No último grande relatório sobre este país (ao abrigo do artigo IV), divulgado em Fevereiro, a previsão era a de que a inflação tivesse chegado aos 45% no final de 2016 (a maior taxa em um década). Para o FMI, é preciso continuar a ajustar a economia angolana ao “novo normal” dos preços do petróleo.

1 - Diversificar a economia

O problema da excessiva dependência do petróleo está identificado há muito, mas pouco se fez para o contrariar. Assim, não é de estranhar que o FMI destaque a necessidade de Angola promover “a diversificação económica, melhorando o ambiente de negócios”, e reforçar “o papel do sector privado na reconstrução de infra-estruturas”. Aliás, diz o FMI, este é “o principal desafio económico” deste país e para o atingir é preciso que haja uma redução dos custos no sector não petrolífero e “a resolução dos constrangimentos em termos de capital físico e humano”.  Aqui, a instituição liderada por Christine Lagarde dá como exemplo a necessidade de “simplificar e agilizar os procedimentos para a emissão de vistos de trabalho”, de modo a desenvolver o sector privado e atrair investimento directo estrangeiro.
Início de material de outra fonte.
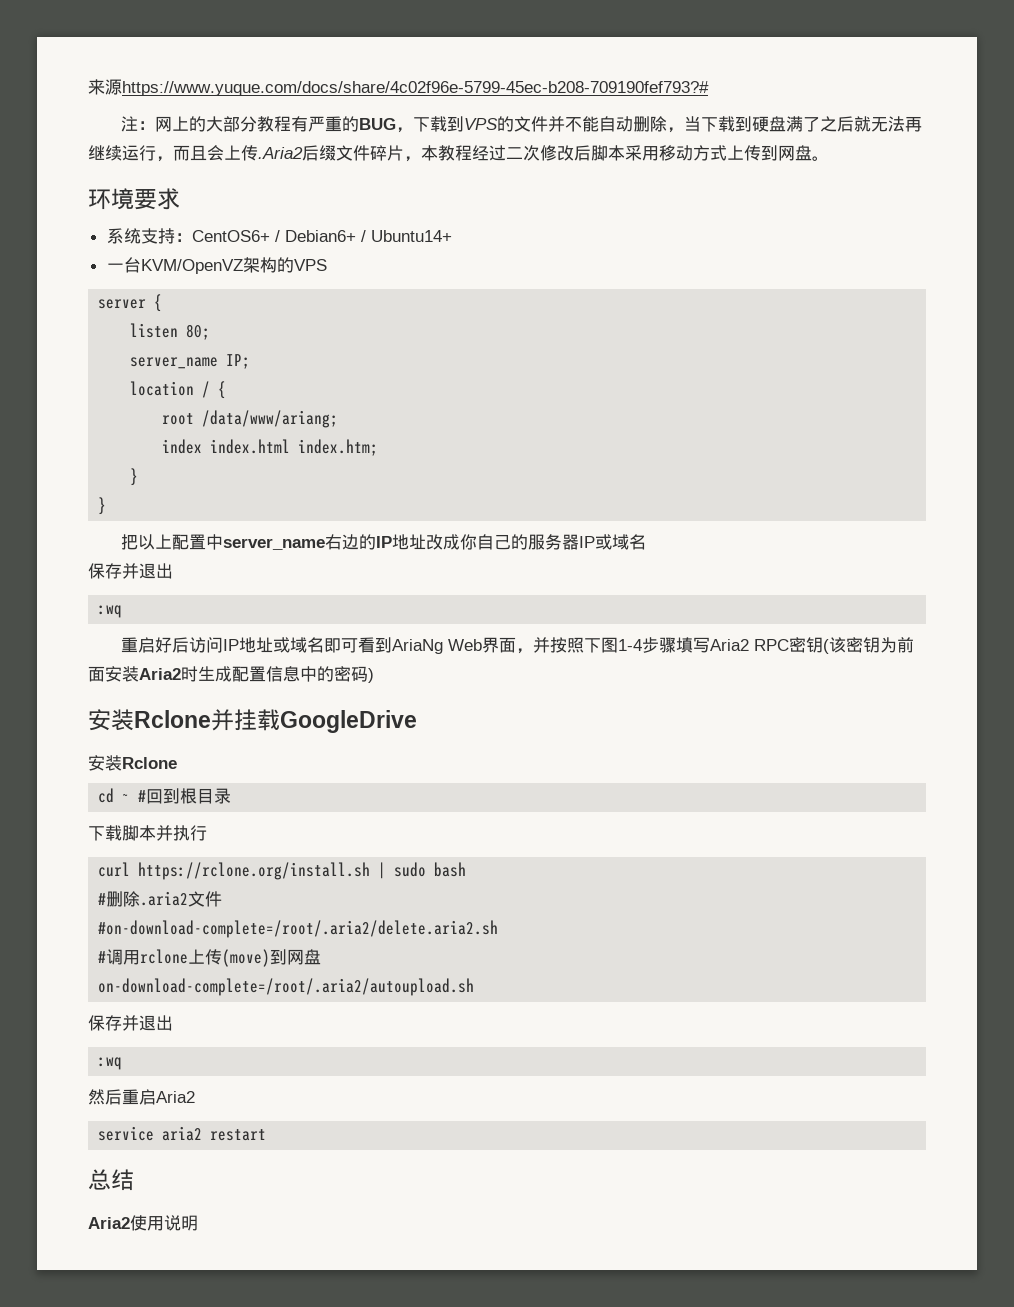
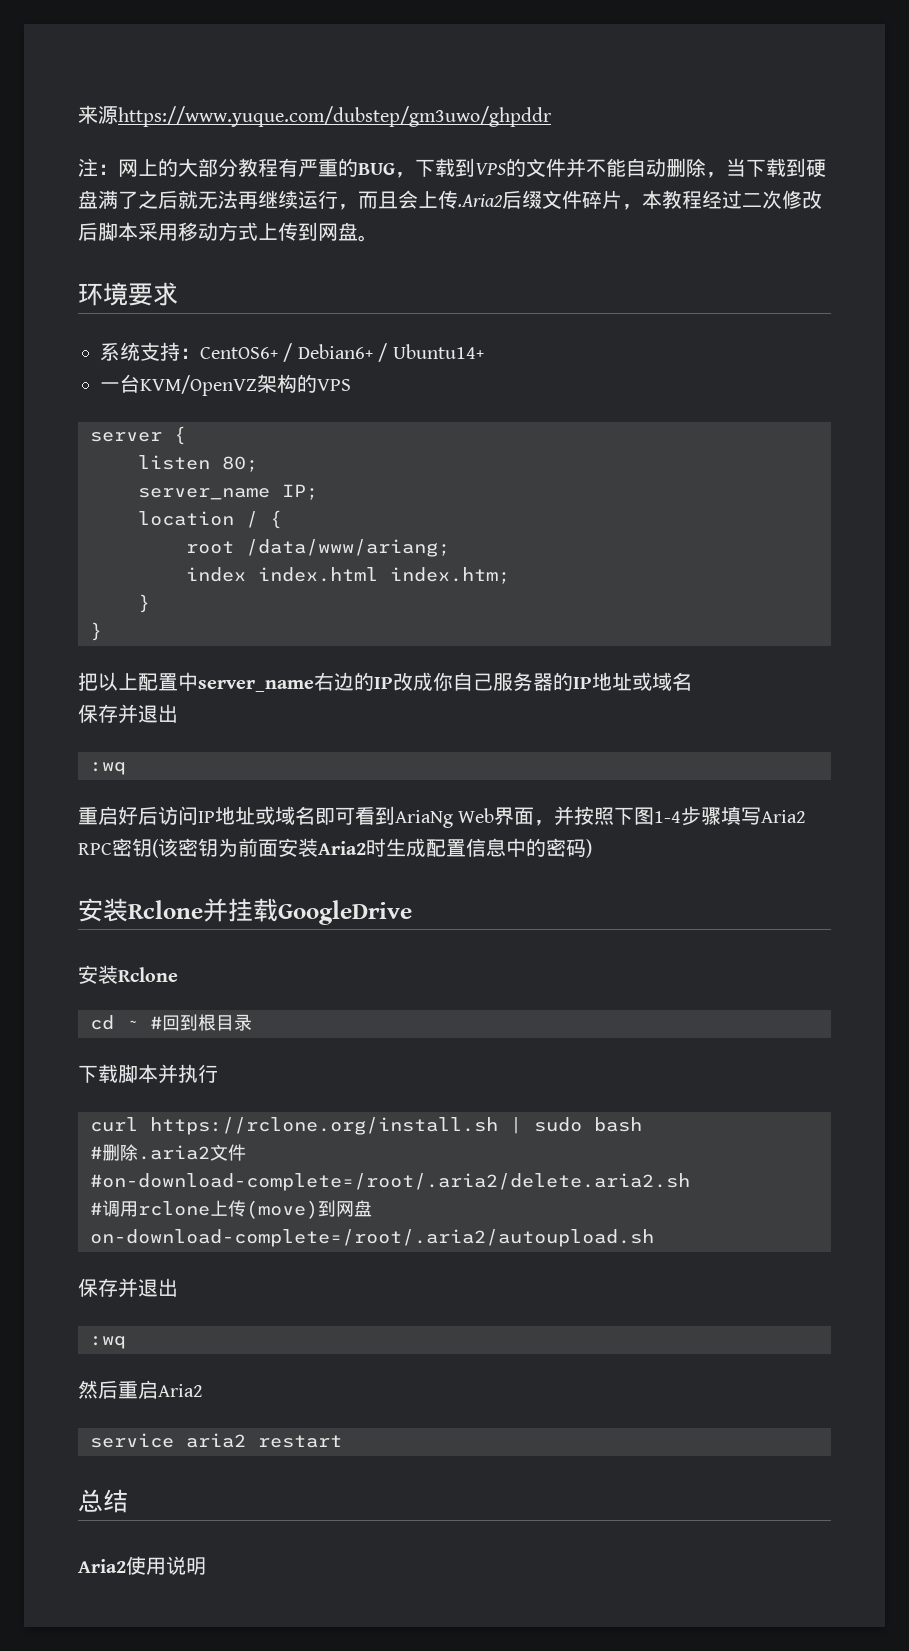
- 来源https://www.yuque.com/docs/share/4c02f96e-5799-45ec-b208-709190fef793?#
+ 来源https://www.yuque.com/dubstep/gm3uwo/ghpddr
- 把以上配置中server_name右边的IP地址改成你自己的服务器IP或域名
+ 把以上配置中server_name右边的IP改成你自己服务器的IP地址或域名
Depois, “é importante tentar reduzir a grande presença do Estado na economia”.

A maior empresa estatal angolana, a Sonangol, agora liderada por Isabel dos Santos (filha de José Eduardo dos Santos), está presente em sectores tão distintos como a hotelaria e a banca. E se já se avançou que participações como a que a Sonangol detém no BCP (é o segundo maior accionista, com 15%) devem passar para a alçada do Ministério das Finanças, no último relatório  e contas da petrolífera, apresentado no início de Julho por Isabel dos Santos (accionista de bancos como o BIC/Eurobic e BFA) é dito claramente que a participação é “estratégica”, até porque “acentua a natureza e vocação internacional” da petrolífera. Para o FMI, a Sonangol deve “alienar alguns do seus negócios não principais”, focando-se no petróleo e gás.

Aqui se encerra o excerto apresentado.